(Data provided Opens)

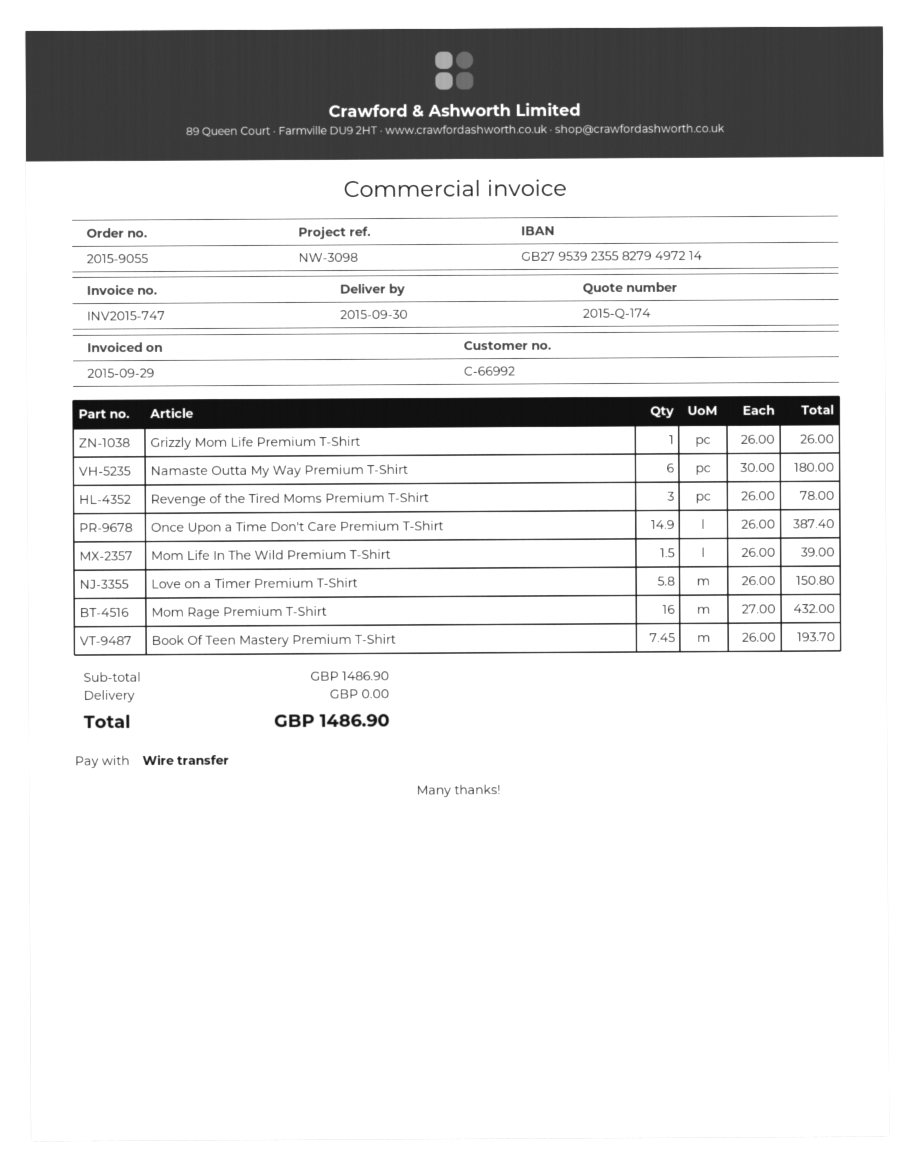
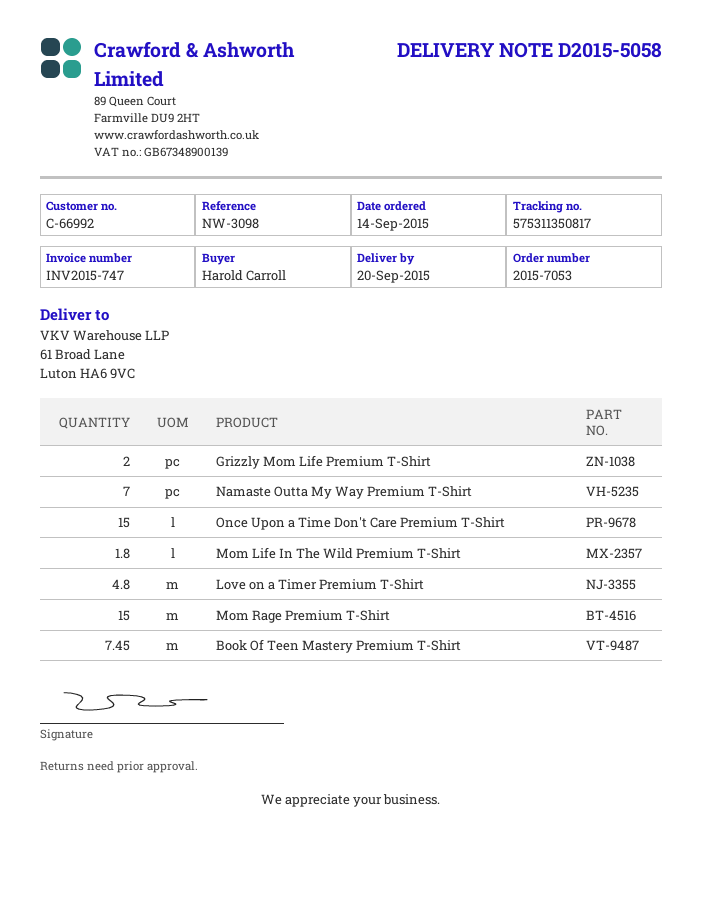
order number: 2015-9055 -> 2015-7053
delivery date: 2015-09-30 -> 2015-09-20
Grizzly Mom Life Premium T-Shirt: 1 -> 2
Namaste Outta My Way Premium T-Shirt: 6 -> 7
Revenge of the Tired Moms Premium T-Shirt: 3 -> none
Once Upon a Time Don't Care Premium T-Shirt: 14.9 -> 15
Mom Life In The Wild Premium T-Shirt: 1.5 -> 1.8
Love on a Timer Premium T-Shirt: 5.8 -> 4.8
Mom Rage Premium T-Shirt: 16 -> 15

(Data provided Closes)

• Task directions
What is the number of lines above that contain the word "Premium"? Answer with that number only.

• Exercise result
7